Viele versuchen, auf eigene Faust mit dem Rauchen aufzuhören. Das schafft in etwa jeder Zweite. „Es klappt besser, wenn ich Hilfe in Anspruch nehme“, sagt Katrin Schaller. Neben Nikotinersatzprodukten wie Nikotinpflastern oder -kaugummis gibt es verschreibungspflichtige Medikamente oder Verhaltenstherapien. Die Bundeszentrale für gesundheitliche Aufklärung berät aufhörwillige Raucher auch telefonisch.
Macht es einen Unterschied, in welchem Alter man mit dem Rauchen aufhört?

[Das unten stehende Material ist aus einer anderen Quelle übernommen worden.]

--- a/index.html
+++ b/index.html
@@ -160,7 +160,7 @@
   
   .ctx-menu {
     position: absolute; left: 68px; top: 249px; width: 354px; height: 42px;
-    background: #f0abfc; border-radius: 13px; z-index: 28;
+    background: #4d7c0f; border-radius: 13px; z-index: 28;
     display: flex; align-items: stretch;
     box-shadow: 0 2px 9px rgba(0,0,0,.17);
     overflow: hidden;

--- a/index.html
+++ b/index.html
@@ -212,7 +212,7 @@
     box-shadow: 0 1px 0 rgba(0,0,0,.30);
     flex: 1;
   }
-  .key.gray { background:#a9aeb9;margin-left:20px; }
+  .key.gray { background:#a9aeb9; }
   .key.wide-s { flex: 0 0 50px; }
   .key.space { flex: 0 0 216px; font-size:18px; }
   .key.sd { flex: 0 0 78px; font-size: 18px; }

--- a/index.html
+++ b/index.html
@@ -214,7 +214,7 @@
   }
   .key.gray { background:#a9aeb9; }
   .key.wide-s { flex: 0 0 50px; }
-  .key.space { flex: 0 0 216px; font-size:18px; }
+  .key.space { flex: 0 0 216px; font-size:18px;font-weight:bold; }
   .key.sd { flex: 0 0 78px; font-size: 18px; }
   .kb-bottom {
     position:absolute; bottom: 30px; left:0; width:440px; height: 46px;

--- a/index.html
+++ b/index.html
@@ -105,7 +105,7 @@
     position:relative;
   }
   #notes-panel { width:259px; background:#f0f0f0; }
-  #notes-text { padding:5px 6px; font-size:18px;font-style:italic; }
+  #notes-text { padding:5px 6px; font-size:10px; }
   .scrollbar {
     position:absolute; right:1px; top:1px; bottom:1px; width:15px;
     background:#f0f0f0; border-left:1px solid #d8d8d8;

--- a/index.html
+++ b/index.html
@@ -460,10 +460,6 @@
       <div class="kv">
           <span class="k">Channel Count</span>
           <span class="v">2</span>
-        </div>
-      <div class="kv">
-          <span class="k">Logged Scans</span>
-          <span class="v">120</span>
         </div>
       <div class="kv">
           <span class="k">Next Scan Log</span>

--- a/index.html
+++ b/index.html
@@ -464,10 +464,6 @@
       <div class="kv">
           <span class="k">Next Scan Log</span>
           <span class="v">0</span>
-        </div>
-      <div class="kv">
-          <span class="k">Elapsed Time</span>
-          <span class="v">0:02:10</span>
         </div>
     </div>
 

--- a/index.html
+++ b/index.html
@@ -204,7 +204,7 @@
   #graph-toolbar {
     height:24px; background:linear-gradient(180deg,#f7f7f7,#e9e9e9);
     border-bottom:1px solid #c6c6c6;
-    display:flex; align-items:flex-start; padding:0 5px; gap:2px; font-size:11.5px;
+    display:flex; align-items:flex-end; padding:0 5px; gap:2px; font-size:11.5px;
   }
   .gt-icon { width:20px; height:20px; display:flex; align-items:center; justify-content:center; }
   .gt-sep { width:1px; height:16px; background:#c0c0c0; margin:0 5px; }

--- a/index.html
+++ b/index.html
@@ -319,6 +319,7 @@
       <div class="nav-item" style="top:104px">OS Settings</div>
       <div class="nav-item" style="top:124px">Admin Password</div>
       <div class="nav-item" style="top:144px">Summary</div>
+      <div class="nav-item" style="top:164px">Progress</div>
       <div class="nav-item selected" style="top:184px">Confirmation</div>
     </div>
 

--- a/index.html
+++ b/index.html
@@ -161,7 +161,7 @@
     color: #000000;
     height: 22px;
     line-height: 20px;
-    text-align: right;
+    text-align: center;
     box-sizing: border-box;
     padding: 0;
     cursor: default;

Ein Rauchstopp lohnt sich in jedem Alter. Je früher man mit dem Rauchen aufhört, desto größer ist die Wirkung auf die Gesundheit. Frauen, die als junge Erwachsene mit dem Rauchen anfangen und vor dem 35. Geburtstag dem Tabak abschwören, leben nach Angaben der britischen Medizinzeitschrift „Lancet“ statistisch etwa zehn Jahre länger als ohne Rauchstopp. Bis zum 40. Lebensjahr sind es noch neun Jahre. Durch einen Rauchstopp zwischen 45 und 55 Jahren gewinnt eine Frau sechs bis sieben Lebensjahre im Vergleich zu einer Raucherin, die nicht aufhört. Und: „Man gewinnt nicht nur Lebenszeit. Der Gesundheitszustand verbessert sich und man gewinnt immer an Lebensqualität“, sagt Schaller.
Welche Aspekte kritisieren Experten an E-Zigaretten neben gesundheitlichen Auswirkungen?
Umweltschützer prangern die große Menge an Plastikmüll an, die durch Einweg-E-Zigaretten entsteht. Und auch die Abfallbranche kritisiert sie scharf. Die meisten Geräte werden falsch entsorgt und landen im Hausmüll, beobachtet Bernhard Schodrowski, Sprecher des Bundesverbands der Deutschen Entsorgungs-, Wasser- und Kreislaufwirtschaft. „Niemand wird eine Einweg-E-Zigarette vor dem Club leerrauchen und sie mit nach Hause nehmen, um sie richtig zu entsorgen.“ Sie müssten wie Batterien oder elektronische Geräte an geeigneten Sammelstellen, etwa in geeigneten Boxen im Supermarkt oder auf Wertstoffhöfen, entsorgt werden. Dabei unterschätzen viele die Akkuleistung der Geräte. Schodrowski sagt: „Nimmt man sieben solcher Einweg-E-Zigaretten, hat man etwa die Akkuleistung eines Smartphones.“ In Recycling-Anlagen haben falsch entsorgte Akkus schon mehrere verheerende Brände ausgelöst.